I feel a surge of happiness that I kept these beautiful clothes I had forgotten about. I will wear them all, but not in the way I once did, teamed with strappy Manolo Blahnik sandals and large, glittering diamonds.

I’ll wear them to suit who I am now. With jeans and boots. Maybe even clogs.

I pick up the ivory silk tee, returning to the bathroom to tip my head upside down as I blow-dry the curls, crunching the stiff dried gel until it is soft, tipping my head back with a shake as soft curls flow in a waterfall down my back.

I am ashamed to admit it is a few seconds before I can tear myself away from the mirror. I look nothing like the glossy, overly made-up, highlighted, straight-haired, bejeweled, and intimidating trophy wife.

Nor do I look anything like the Maggie of the last two years: dowdy, weary, colorless. A woman who doesn’t care what she looks like, has gone through something so painful, it is clear for all to see. A woman who has lost all joie de vivre, who puts her energies into getting through each day.

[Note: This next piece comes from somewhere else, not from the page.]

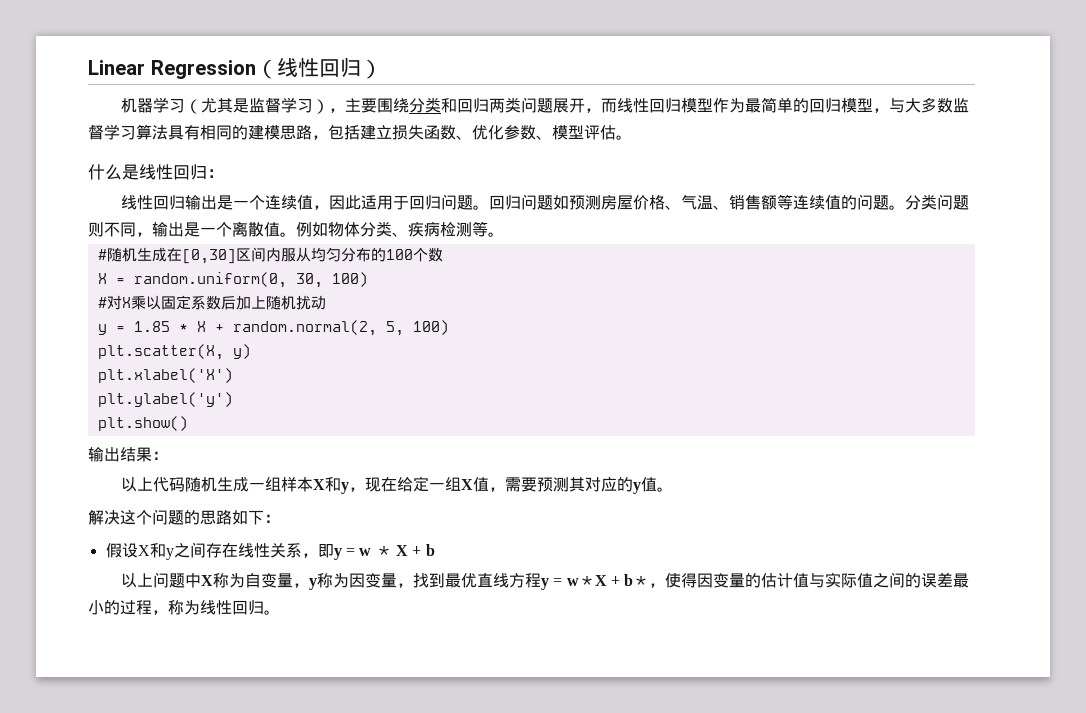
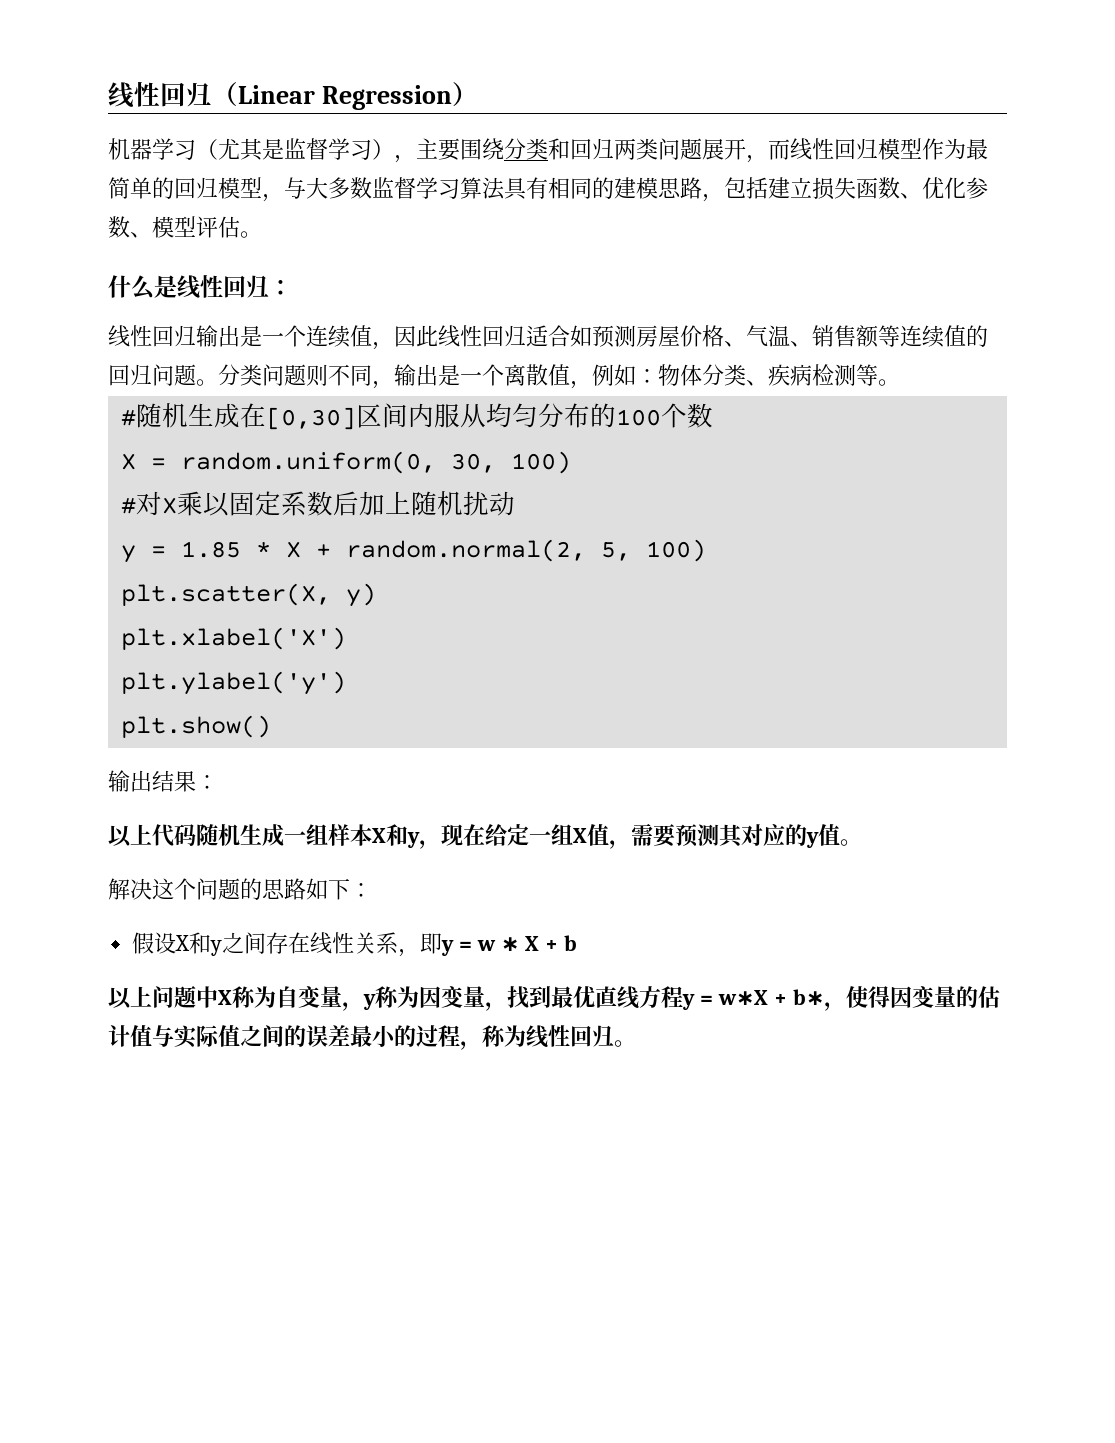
[88,58,361,79] Linear Regression（线性回归 -> [108,81,452,110] 线性回归（Linear Regression
[361,194,554,210] 适用于回归问题。回归问题 -> [438,325,570,347] 线性回归适合
(858, 202) none -> [108,364,152,386] 回归
[280,222,328,237] 。例如 -> [570,364,658,389] ，例如：

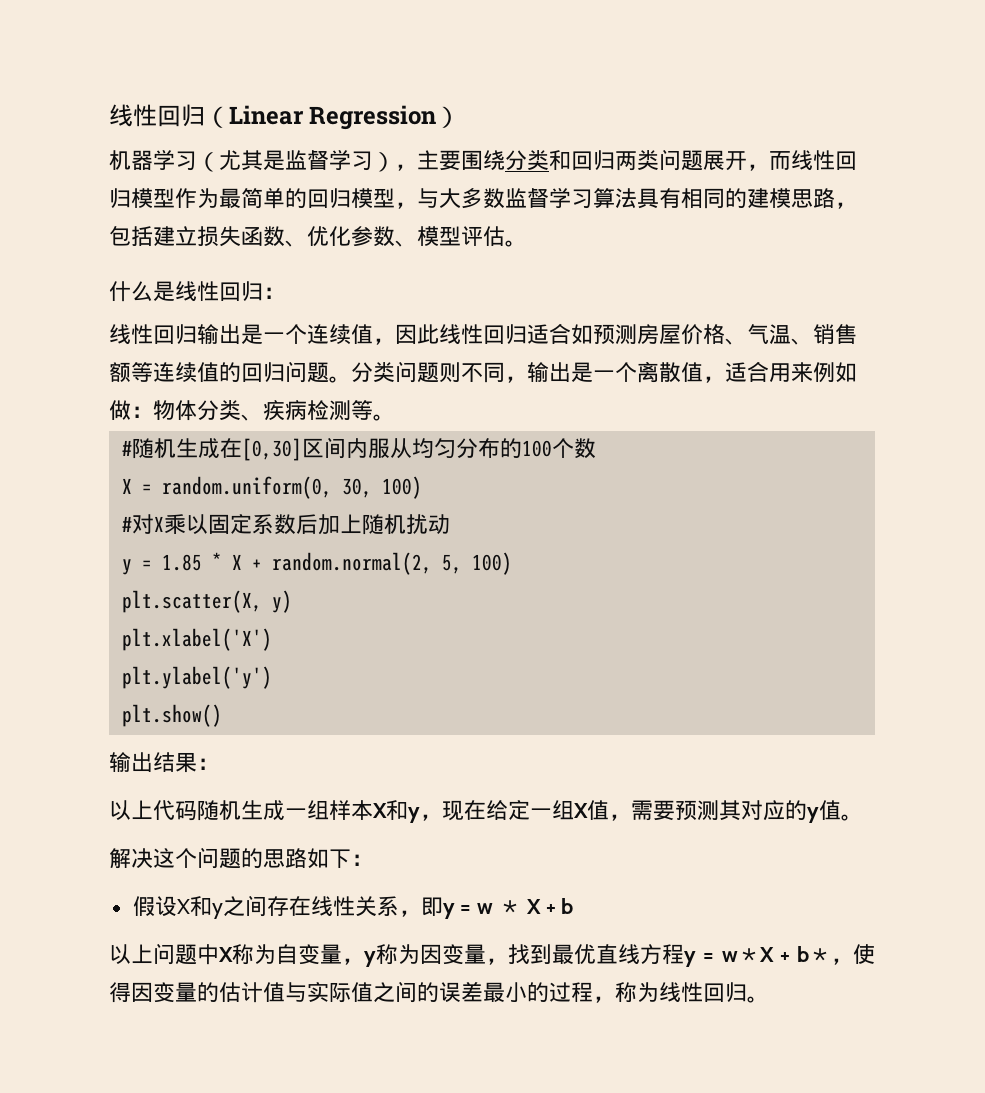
[592,364,636,386] 例如 -> [725,361,857,383] [109,400,131,420] 适合用来例如做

A woman who recognizes her life has stopped, and does not care whether it starts again or not.

The woman looking back at me in the mirror is fresh, natural, approachable. She is soft and pretty. She is a woman you would want to talk to. You would want to be friends with her.

I would want to be friends with her.

Not because she wields power, but because she is real.

50

Maggie

Buck holds the door of the River Tavern open for me to go first, and I pause for a second as a swell of pride washes over me at my handsome, grown-up boy. He has dressed up, in a button-down shirt and chinos, his hair swept off his face in the way he knows I like it rather than the Bieber-esque sweep that he, and all his friends, have been doing of late.

The restaurant is warm and bright. It is like walking into sunshine, every table filled, delicious smells, a handful of people at the bar in the front room, the buzz of happy conversation filling both rooms. We’re greeted by a smiling girl who seems particularly enthralled by Buck before being led to a table in the back, against the wall of windows.